We know how to scrape and individual page, we know how change the name of a page automatically... Putting these two pieces together is all we need to get our final web scrape. We first do a loop that changes the url to select a new page each time and within this loop and via another loop, we take the information for all the movies in that page.

---

Ya sabemos scrappear una única página, también sabemos cambiar el nombre de la página de forma automática... Juntar estas dos cosas es todo lo que necesitamos para obtener nuestro scraping final. En un primer loop, vamos cambiando la url para seleccionar una página nueva en cada iteración y dentro de este loop, mediante otro loop, obtenemos la información de las películas.



In [318]:
# empty lists where we stored the information for each item
titles = []
years = []
durations = []
imbd_ratings = []
met_ratings = []
nvotes = []
directors = []
stars = []

contador = 0


for i in range(1,10000,50):
    
    contador = contador + 1
    
    url = f"https://www.imdb.com/search/title/?title_type=feature&genres=action&start={i}"
    print(f"Reading page{contador}. Url is:" , url)
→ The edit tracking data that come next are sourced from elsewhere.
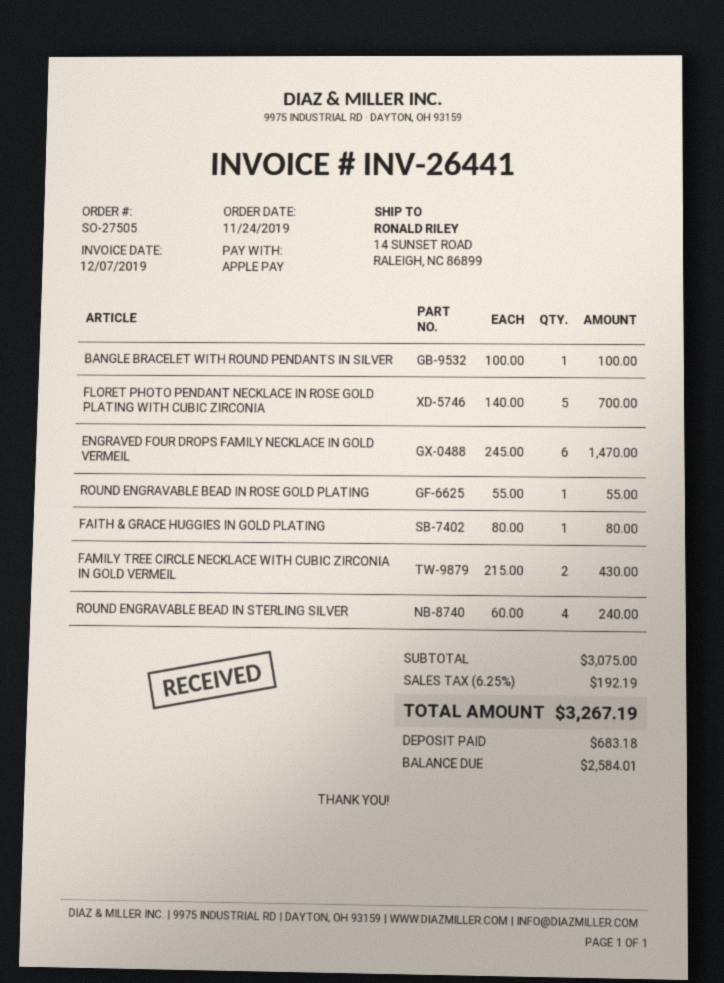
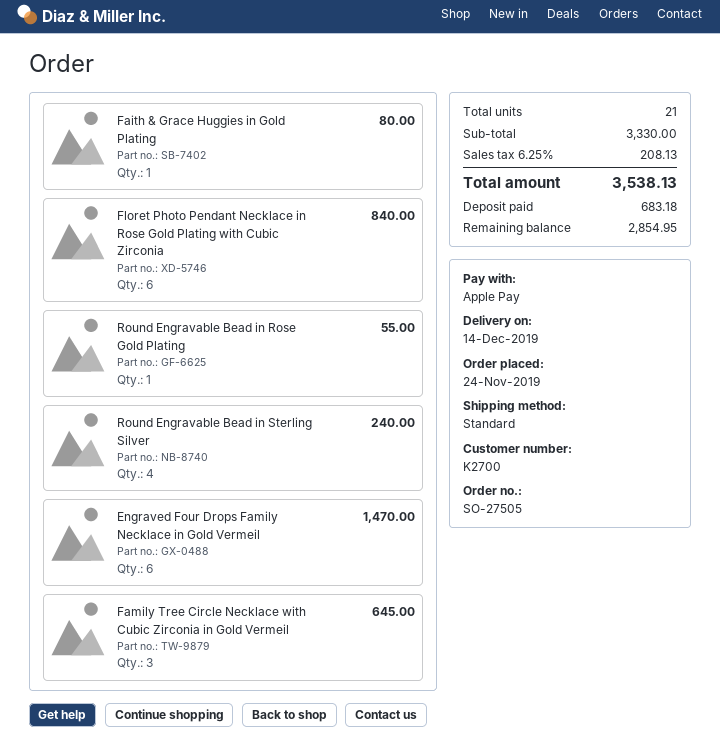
BANGLE BRACELET WITH ROUND PENDANTS IN SILVER: 1 for 100.00 -> none
FLORET PHOTO PENDANT NECKLACE IN ROSE GOLD PLATING WITH CUBIC ZIRCONIA: 5 for 700.00 -> 6 for 840.00
FAMILY TREE CIRCLE NECKLACE WITH CUBIC ZIRCONIA IN GOLD VERMEIL: 2 for 430.00 -> 3 for 645.00
subtotal: 3075.00 -> 3330.00
tax: 6.25% = 192.19 -> 6.25% = 208.13
total: 3267.19 -> 3538.13
balance: 2584.01 -> 2854.95

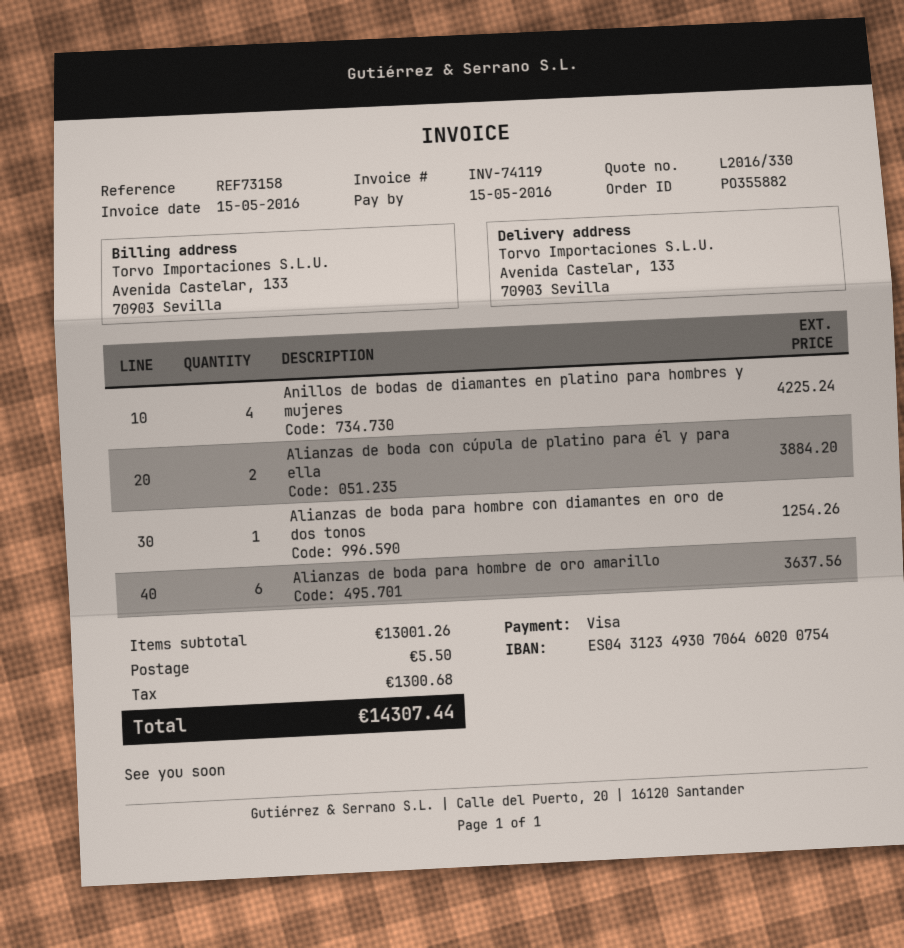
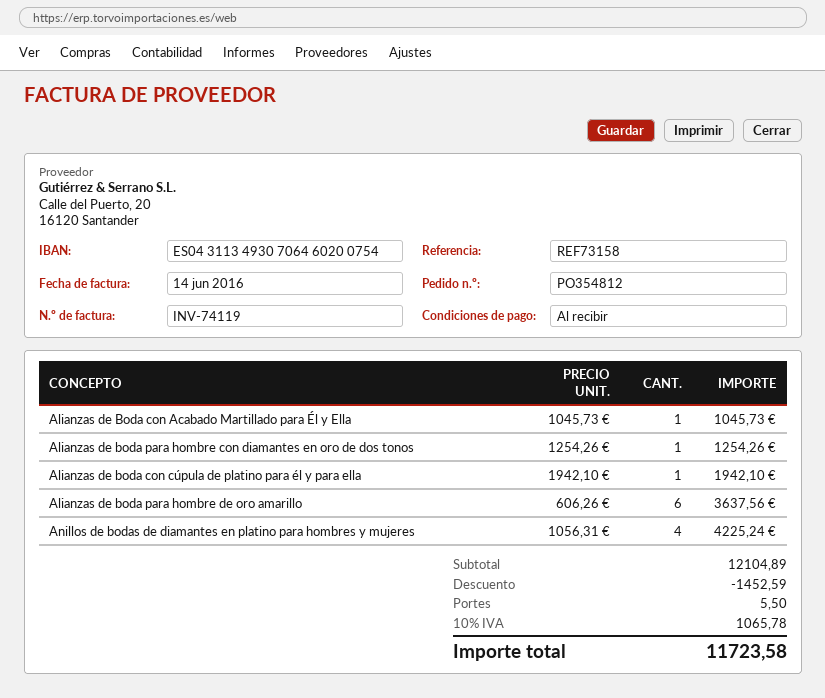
order number: PO355882 -> PO354812
invoice date: 2016-05-15 -> 2016-06-14
bank account: ES0431234930706460200754 -> ES0431134930706460200754
Alianzas de boda con cúpula de platino para él y para ella: 2 for 3884.20 -> 1 for 1942.10
Alianzas de Boda con Acabado Martillado para Él y Ella: none -> 1 for 1045.73
subtotal: 13001.26 -> 12104.89
discount: none -> 1452.59
tax: 1300.68 -> 1065.78
total: 14307.44 -> 11723.58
    uClient = uReq(url) # grab page
    page_html = uClient.read() # read page
    uClient.close() # close the client

    page_soup = soup(page_html, "html.parser") #Parse html with beautiful soup

    containers = page_soup.findAll("div", {"class" : "lister-item mode-advanced"})
    
    print("containers longitud:", len(containers))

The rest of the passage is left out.